Wenn man sich im digitalen Zeitalter überhaupt noch Postkarten schreibt, dann gern mit einem als QR-Code verschlüsselten und mit Smartphone lesbaren Text.



Wenn man sich im digitalen Zeitalter überhaupt noch Postkarten schreibt, dann gern mit einem als QR-Code verschlüsselten und mit Smartphone lesbaren Text. 

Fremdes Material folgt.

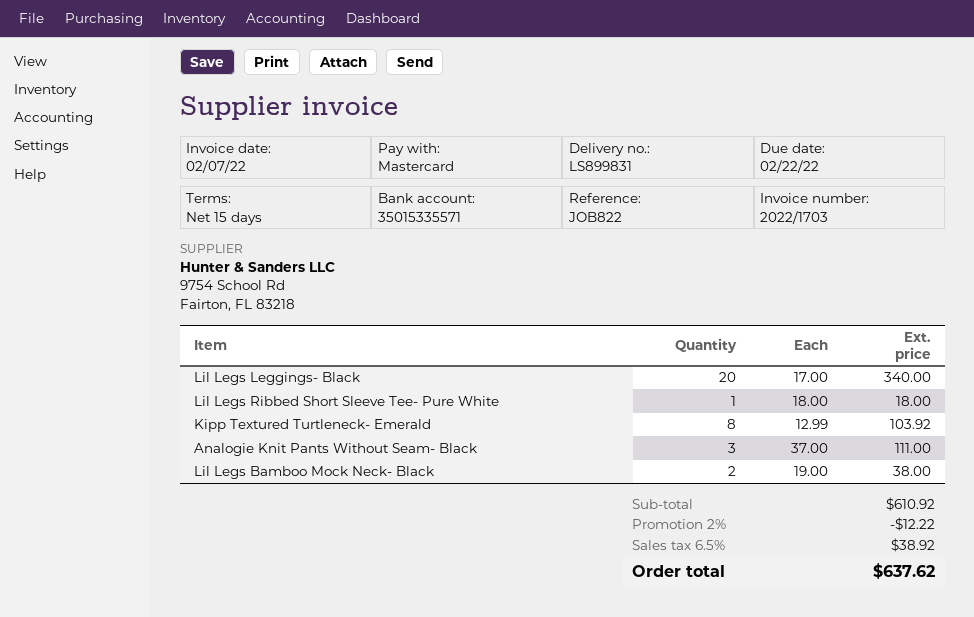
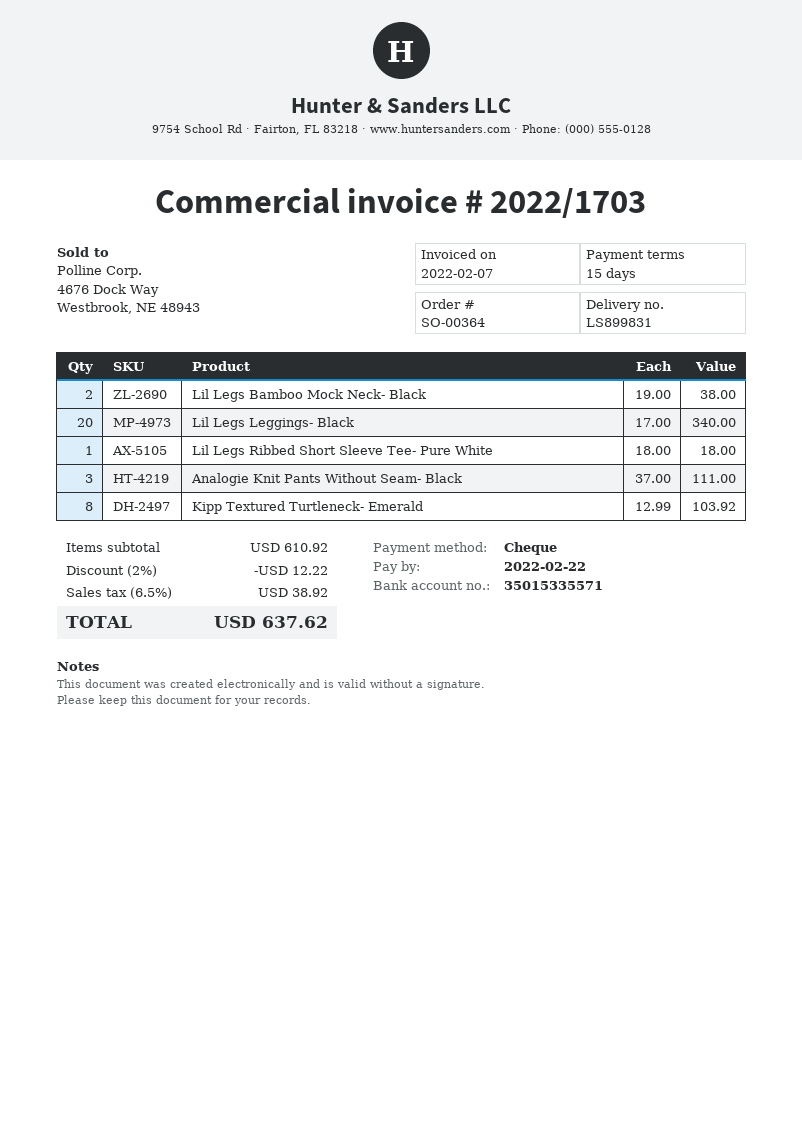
payment method: Mastercard -> cheque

Das Designerduo Adam + Harborth hat die Museumshops dieser Welt schon um so manche schöne Spielerei bereichert. Ihr neuestes Produkt: Eine Serie von 12 Postkarten mit QR-Codes, ansprechend in eine schlichte Illustration verpackt. So kann ein Bild wirklich tausend Worte sagen … Zu kaufen ist die »QReetings«-Mappe für knapp 10 Euro in Designshops oder direkt bei siebensachen, dem Designvertrieb von Jörg Adam und Dominik Harborth. Kurz vor Weihnachten lohnt es sich ohnehin, mal diese Website aufzusuchen, denn da gibt es noch allerlei anderes Nettes.

Doch was steht nun eigentlich auf den QR-Karten drauf? Ein paar Einblicke: Beim Stichwort »Party« heißt es zum Beispiel: »Prost, Cheers, Skål und Gan Bei? Es wird davon ausgegangen, dass zu jeder Zeit 0,7 Prozent der Weltbevölkerung betrunken ist. Das sind über 48 Millionen – mehr als die Hälfte der deutschen Bevölkerung.« 

Und bei »Danke« klärt der QR-Code über »Die Sprache der Blumen« auf: »Die Gefühle mit Blumen auszudrücken war früher eine schöne Geste. Die Bedeutung der Rose ist wohl heute als Einzige noch bekannt. Oder? Rose=LIEBE, Stiefmütterchen=ANDENKEN, Lilie=REINHEIT, Margerite=GÜTE, Mohnblume=DANKBARKEIT, Narzisse=EITELKEIT, Efeu=FREUNDSCHAFT«.